[Web document revisions]
┄┄┄┄┄┄┄┄┄┄

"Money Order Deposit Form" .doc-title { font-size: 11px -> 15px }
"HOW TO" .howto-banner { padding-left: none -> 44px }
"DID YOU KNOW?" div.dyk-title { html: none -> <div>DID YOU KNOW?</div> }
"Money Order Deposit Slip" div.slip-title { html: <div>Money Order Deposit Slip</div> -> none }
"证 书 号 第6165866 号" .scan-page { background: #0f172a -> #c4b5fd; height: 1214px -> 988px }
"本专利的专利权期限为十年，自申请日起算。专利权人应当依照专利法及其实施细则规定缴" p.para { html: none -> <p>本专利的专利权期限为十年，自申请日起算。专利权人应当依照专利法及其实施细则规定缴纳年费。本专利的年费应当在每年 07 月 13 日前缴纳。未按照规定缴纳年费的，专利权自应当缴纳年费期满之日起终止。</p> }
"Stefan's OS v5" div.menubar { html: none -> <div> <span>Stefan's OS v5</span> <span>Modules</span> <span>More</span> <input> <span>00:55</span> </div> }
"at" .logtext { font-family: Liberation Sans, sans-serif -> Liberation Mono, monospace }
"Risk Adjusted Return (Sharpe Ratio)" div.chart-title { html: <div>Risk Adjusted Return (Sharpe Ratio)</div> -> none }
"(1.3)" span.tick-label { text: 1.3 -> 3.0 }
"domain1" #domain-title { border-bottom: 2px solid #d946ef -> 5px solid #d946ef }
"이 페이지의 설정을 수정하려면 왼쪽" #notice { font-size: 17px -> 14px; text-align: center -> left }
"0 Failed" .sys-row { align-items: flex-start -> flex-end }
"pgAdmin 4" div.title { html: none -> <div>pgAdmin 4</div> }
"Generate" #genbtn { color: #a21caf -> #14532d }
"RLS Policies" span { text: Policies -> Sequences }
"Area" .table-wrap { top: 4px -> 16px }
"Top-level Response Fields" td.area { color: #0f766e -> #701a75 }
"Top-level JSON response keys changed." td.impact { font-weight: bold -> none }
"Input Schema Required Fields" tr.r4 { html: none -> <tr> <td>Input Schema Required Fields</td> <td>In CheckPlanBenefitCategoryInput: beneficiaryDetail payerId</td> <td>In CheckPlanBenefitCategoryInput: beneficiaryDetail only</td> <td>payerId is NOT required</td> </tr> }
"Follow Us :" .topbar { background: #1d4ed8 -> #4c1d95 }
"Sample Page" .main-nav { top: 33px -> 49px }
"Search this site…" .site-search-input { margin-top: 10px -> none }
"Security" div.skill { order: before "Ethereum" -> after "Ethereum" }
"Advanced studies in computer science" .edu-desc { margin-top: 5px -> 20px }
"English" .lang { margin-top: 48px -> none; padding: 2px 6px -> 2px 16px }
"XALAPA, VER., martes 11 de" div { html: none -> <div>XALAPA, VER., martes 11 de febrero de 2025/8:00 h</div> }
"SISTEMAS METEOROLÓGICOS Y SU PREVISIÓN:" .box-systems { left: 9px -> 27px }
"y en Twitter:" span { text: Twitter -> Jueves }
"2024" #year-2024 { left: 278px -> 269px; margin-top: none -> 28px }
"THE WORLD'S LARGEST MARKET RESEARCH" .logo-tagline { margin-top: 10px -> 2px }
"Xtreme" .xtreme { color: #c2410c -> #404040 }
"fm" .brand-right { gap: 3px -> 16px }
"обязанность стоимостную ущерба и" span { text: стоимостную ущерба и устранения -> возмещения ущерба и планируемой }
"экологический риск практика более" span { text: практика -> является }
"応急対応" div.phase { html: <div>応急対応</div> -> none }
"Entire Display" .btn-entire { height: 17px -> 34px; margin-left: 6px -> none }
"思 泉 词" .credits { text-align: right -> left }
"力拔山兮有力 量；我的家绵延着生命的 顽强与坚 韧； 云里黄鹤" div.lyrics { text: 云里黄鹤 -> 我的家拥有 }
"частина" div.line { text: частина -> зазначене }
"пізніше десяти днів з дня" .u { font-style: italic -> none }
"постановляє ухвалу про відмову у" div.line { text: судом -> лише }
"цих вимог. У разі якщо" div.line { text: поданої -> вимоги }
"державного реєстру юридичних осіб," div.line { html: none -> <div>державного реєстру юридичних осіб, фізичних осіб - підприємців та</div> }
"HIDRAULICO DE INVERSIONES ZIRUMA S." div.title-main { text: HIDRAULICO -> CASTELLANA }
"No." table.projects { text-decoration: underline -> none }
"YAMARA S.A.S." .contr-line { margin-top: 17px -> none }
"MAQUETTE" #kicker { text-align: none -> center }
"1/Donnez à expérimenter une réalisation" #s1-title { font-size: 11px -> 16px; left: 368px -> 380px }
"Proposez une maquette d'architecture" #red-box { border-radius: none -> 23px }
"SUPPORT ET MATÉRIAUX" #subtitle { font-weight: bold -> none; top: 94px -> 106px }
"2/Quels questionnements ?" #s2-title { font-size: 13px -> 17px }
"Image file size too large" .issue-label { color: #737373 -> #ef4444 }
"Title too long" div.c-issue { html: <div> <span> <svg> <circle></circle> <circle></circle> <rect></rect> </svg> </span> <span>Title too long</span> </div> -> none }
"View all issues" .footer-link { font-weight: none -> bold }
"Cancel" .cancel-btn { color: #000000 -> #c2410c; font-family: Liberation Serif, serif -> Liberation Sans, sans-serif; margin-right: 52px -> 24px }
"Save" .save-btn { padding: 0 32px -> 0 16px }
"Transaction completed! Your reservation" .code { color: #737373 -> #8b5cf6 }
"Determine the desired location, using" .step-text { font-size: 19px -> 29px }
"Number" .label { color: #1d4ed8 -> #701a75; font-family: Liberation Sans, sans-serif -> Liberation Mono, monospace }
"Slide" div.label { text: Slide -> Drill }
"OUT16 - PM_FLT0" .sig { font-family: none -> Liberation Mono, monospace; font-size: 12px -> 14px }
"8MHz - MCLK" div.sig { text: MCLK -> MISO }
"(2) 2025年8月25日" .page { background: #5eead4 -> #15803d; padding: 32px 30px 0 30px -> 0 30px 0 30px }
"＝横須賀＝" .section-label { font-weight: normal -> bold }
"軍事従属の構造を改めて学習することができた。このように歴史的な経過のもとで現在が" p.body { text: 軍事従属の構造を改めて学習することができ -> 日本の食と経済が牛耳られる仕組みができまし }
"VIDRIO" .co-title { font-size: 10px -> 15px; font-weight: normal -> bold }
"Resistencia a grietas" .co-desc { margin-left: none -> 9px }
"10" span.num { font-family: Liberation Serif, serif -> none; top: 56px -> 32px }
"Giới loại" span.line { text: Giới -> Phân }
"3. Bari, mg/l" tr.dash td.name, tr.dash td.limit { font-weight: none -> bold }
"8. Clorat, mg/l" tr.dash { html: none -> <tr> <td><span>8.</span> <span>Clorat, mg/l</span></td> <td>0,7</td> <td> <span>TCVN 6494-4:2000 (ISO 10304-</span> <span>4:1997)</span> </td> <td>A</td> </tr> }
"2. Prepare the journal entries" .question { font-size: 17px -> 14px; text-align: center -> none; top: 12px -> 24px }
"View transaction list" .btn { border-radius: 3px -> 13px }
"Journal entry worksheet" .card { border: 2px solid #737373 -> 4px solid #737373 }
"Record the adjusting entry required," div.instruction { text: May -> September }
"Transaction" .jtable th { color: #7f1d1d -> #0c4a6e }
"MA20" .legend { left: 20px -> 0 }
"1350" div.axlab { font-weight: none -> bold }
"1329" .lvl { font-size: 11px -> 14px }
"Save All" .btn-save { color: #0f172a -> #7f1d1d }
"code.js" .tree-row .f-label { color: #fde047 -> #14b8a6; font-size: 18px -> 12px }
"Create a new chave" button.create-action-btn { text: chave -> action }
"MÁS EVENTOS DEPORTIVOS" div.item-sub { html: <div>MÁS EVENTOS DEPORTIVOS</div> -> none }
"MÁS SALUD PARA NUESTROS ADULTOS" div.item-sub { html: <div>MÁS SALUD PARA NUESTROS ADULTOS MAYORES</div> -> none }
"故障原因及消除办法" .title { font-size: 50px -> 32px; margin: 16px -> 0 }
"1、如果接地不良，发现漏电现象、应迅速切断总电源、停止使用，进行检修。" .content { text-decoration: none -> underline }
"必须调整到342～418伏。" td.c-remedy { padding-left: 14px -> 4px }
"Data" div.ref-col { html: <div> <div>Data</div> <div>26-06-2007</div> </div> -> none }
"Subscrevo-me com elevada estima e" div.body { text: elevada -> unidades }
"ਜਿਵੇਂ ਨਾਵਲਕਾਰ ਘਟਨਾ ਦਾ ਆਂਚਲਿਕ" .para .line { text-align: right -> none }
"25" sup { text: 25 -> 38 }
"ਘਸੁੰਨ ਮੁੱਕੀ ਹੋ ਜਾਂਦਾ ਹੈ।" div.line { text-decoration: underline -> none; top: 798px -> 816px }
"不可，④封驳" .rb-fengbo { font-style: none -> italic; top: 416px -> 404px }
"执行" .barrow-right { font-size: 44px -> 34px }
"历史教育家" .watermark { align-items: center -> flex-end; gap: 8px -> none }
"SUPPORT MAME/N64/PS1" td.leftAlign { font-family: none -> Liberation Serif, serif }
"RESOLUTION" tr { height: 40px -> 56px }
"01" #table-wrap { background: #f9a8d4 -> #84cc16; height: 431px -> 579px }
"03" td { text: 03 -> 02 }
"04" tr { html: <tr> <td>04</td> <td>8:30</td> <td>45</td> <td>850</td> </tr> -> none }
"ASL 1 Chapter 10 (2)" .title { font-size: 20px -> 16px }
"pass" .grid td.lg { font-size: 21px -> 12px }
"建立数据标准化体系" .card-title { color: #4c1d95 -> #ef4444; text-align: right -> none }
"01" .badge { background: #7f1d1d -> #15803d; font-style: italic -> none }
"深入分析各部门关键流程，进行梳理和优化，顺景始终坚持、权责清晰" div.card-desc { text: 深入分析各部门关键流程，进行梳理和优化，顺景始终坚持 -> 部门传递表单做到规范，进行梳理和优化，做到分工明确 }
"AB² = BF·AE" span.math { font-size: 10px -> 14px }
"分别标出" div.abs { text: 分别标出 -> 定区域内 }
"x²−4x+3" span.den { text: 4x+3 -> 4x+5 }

┄┄┄┄┄┄┄┄┄┄

> _Problem_
Could you transcribe the entries above word for word, from the line with "WORLD'S LARGEST MARKET" down to the line with "height: 17px ->", keeping both?

> _Exercise output_
"THE WORLD'S LARGEST MARKET RESEARCH" .logo-tagline { margin-top: 10px -> 2px }
"Xtreme" .xtreme { color: #c2410c -> #404040 }
"fm" .brand-right { gap: 3px -> 16px }
"обязанность стоимостную ущерба и" span { text: стоимостную ущерба и устранения -> возмещения ущерба и планируемой }
"экологический риск практика более" span { text: практика -> является }
"応急対応" div.phase { html: <div>応急対応</div> -> none }
"Entire Display" .btn-entire { height: 17px -> 34px; margin-left: 6px -> none }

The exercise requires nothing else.